28 April – 28 July 2024

In conjunction with the 19th Fotografia Europea festival, centered on the concept Nature loves to hide, Collezione Maramotti is presenting the first solo show in an Italian art institution by Silvia Rosi, Disintegrata.

Conceived specifically for this space, the exhibition includes twenty new photographic works, several moving images and a group of archival photos that the artist collected in Italy – primarily in Emilia-Romagna – between 2023 and 2024.
Aided by Mistura Allison, Theophilus Imani and Ifeoma Nneka Emelurumonye, Rosi travelled across the area to gather hundreds of ordinary photographs, family snapshots that capture the everyday experience of people who came to Italy from Africa before the 2000s, and who over the years have taken pictures of themselves and their lives in various contexts.

This exhibition is a starting point for Rosi’s broader project: an extensive community-building operation aimed at creating a network of Afro-Italian citizens and forming a family archive of the African diaspora in Italy, to explore new ways of passing on visual knowledge through vernacular images.
These photos perform complex social functions for both their subjects and their viewers, becoming a means of affirming or addressing questions of personal identity, family ties, gender identification, class status, national affiliation or membership in a community, sometimes obedience to social norms, sometimes in contrast with them.

Vernacular photos play a significant role in self-portrayal and in shaping how we are seen; they are a tool for dealing with, or challenging, negative stereotypes about people of African descent, offering an alternative picture of individual identity and of what it can become.
The African diaspora in Italy has constantly produced images of itself, but they can be difficult to track down; one can imagine a collective visual archive binding these communities together, but it still seems instable, scattered, dis-integrated. It is only by coming out of the family circle where it originated, and receiving outside recognition, that an image can truly enter the vernacular domain.

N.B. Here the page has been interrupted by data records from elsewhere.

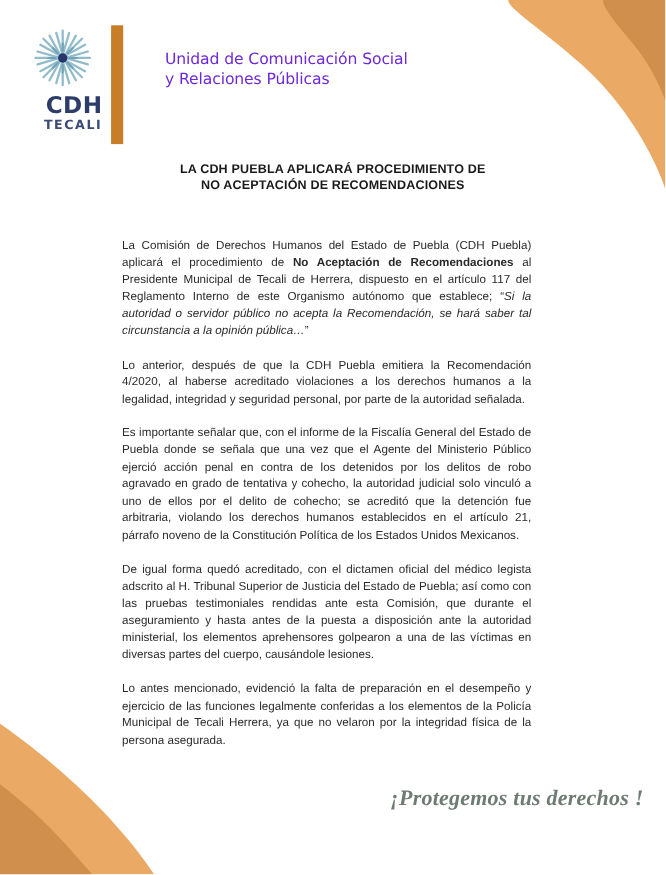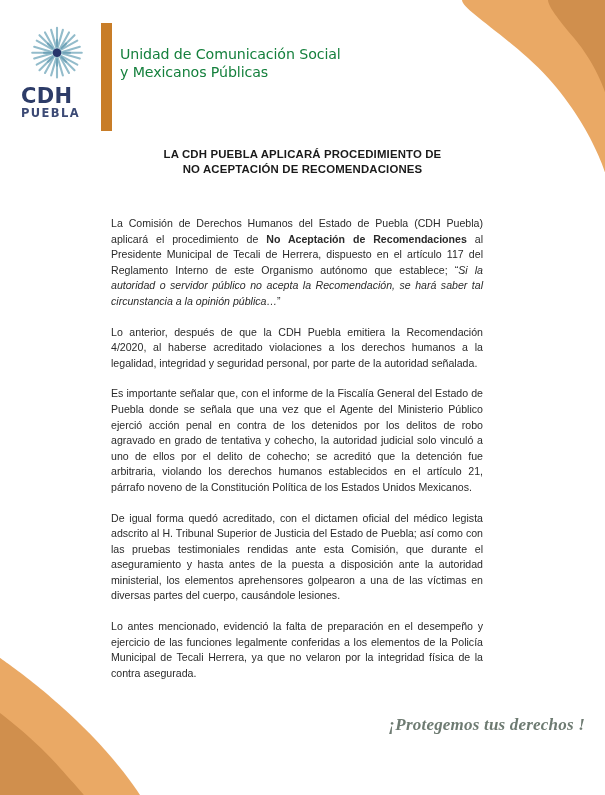"Unidad de Comunicación Social" .unit-title { color: #15803d -> #6d28d9; left: 120px -> 150px }
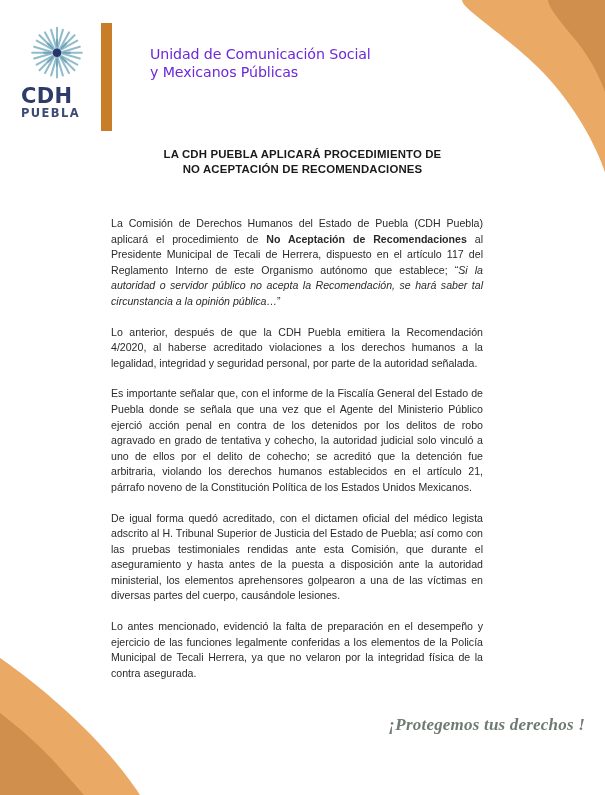"y Mexicanos Públicas" div { text: Mexicanos -> Relaciones }
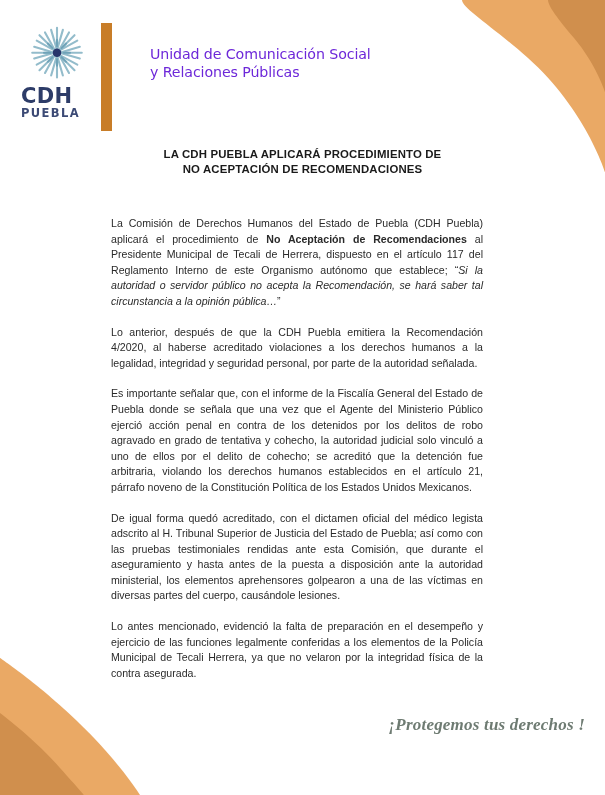"CDH" .logo-block { text-align: left -> right }
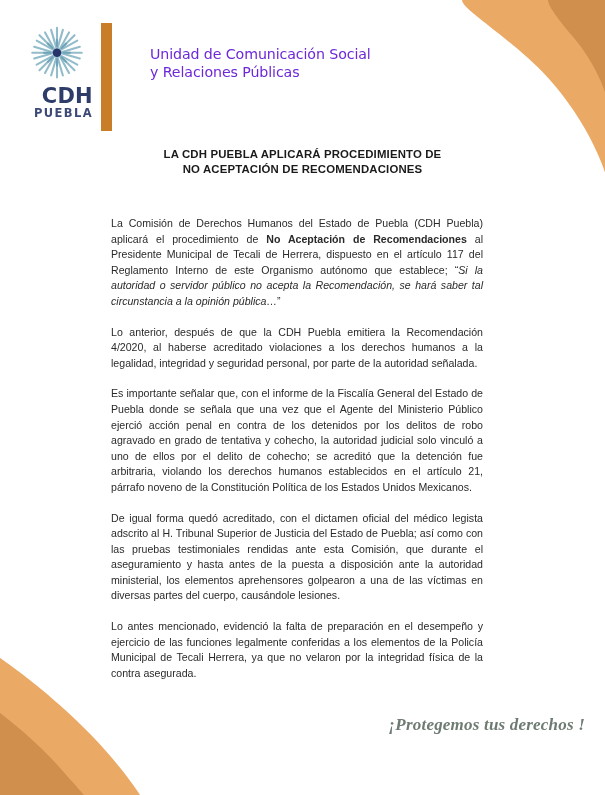"PUEBLA" div.logo-puebla { text: PUEBLA -> TECALI }
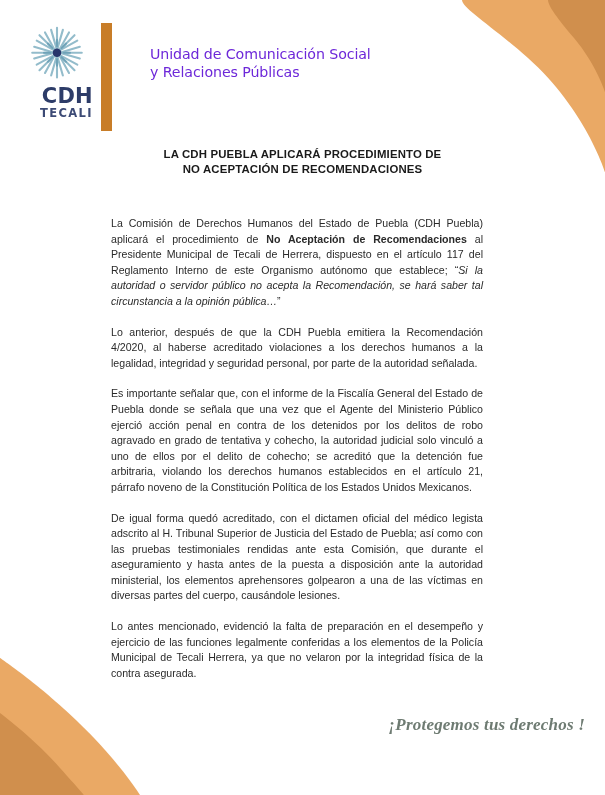"Lo antes mencionado, evidenció la" p { text: contra -> persona }
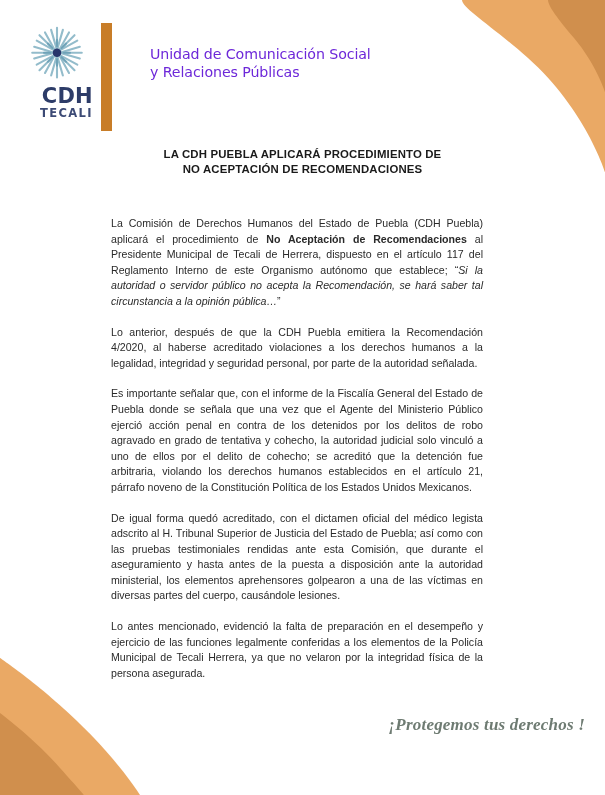"¡Protegemos tus derechos !" .slogan { font-size: 17px -> 20px }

Rosi’s exhibition probes the relationship in photography between private and public, between found image and studio shot, playing on the shifts in meaning and interpretation generated by different viewing contexts.
Inspired by the practice of artists like Cindy Sherman and Gillian Wearing, as well as by the studio work of West African photographers (Seydou Keïta, Malik Sidibé and above all Samuel Fosso), Rosi has chosen self-portraiture as a key stratagem to highlight the different facets that coexist in each individual, turning personal stories into collective ones.
Her family’s night tables, a bonnet hairdryer, geometrically patterned African fabrics, suitcases, wigs, and her mother’s clothing are just some of the narrative accessories inserted into the settings of the extra-ordinary figures that the artist impersonates. In a similar way, though with different intentions, 1970s cars, a hilly natural environment, city streets, pigeons, and the buildings in a square take on supporting roles – unconsciously, at times – in everyday self-portrayals.
Moving through different creative realms—from the family album, as a private space outlining the past, to the landscape inhabited by Black bodies—this exhibition explores, restores, and presents, with wry humour, an imaginary of “Italianness” in our land today.

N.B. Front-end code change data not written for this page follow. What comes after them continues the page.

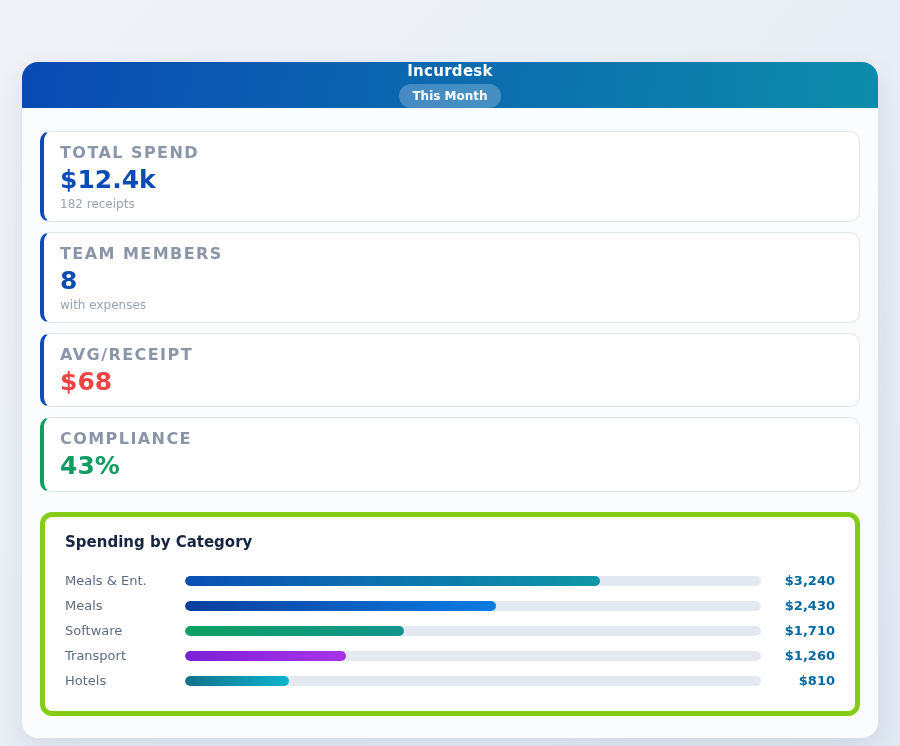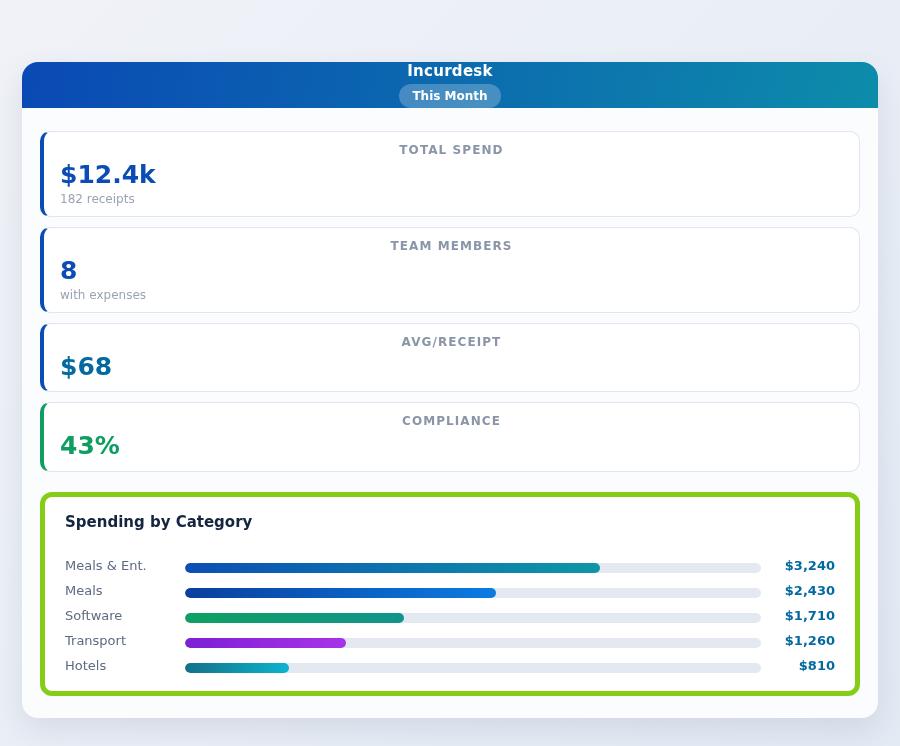"TOTAL SPEND" .stat-label { font-size: 12px -> 16px; text-align: center -> none }
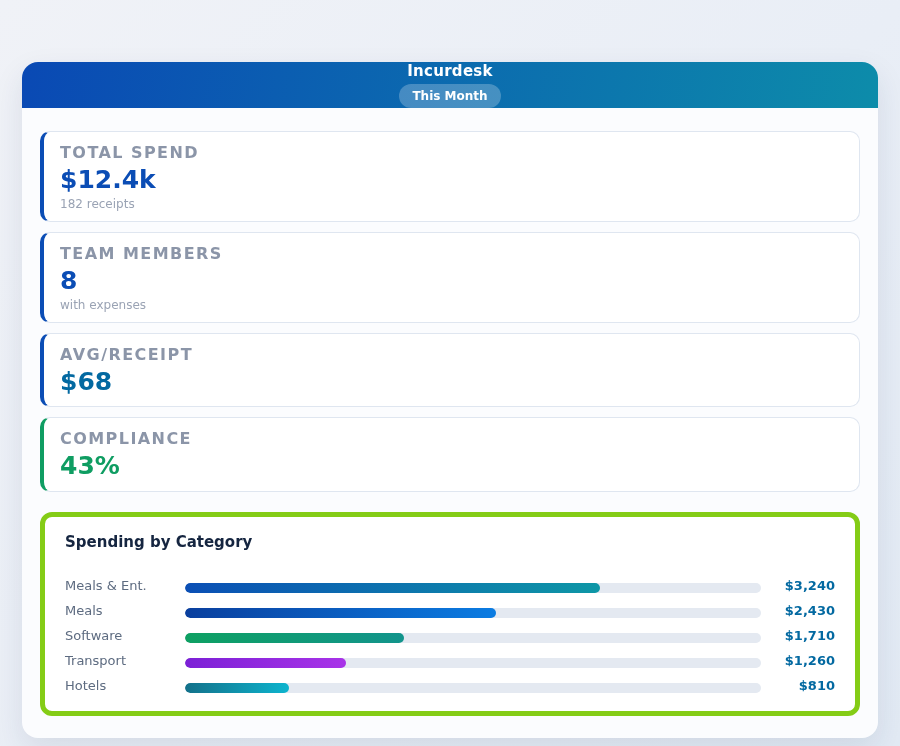"$68" div.stat-value { color: #0369a1 -> #ef4444 }
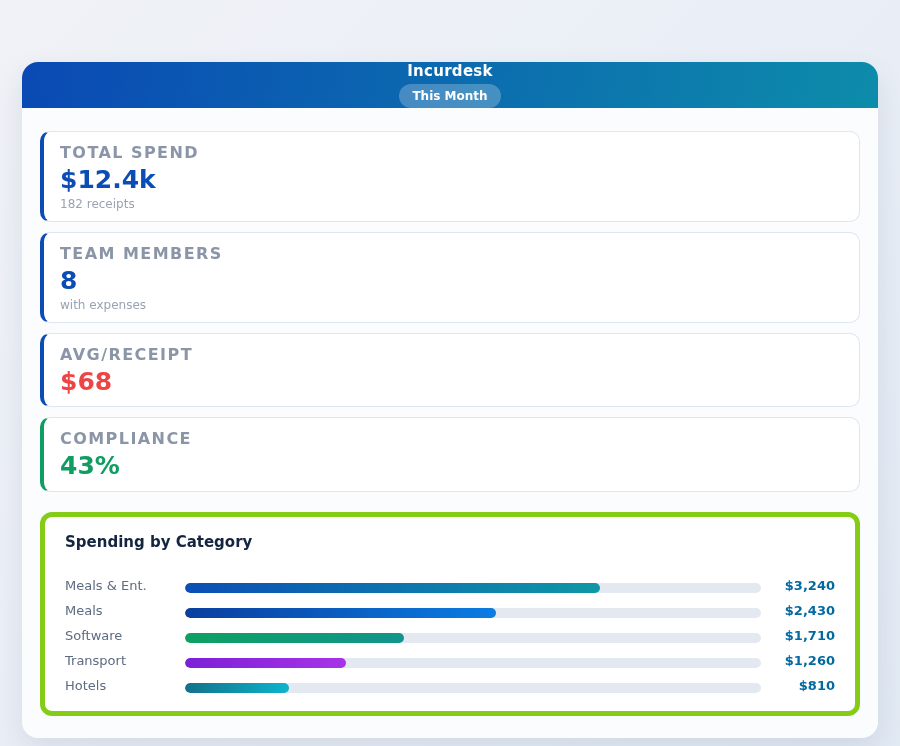"Meals & Ent." .cat-row { align-items: flex-end -> center }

A catalogue will be published to accompany the exhibition, featuring an essay by Pelumi Odubanjo, curator, writer and PhD researcher in History of Art at the University of Glasgow, and a conversation between Silvia Rosi and Ilaria Campioli, curator of the Photography section of the Musei Civici of Reggio Emilia and of Giovane Fotografia Italiana/Premio Luigi Ghirri.


28 April – 28 July 2024

Free admission during the opening hours of the permanent collection.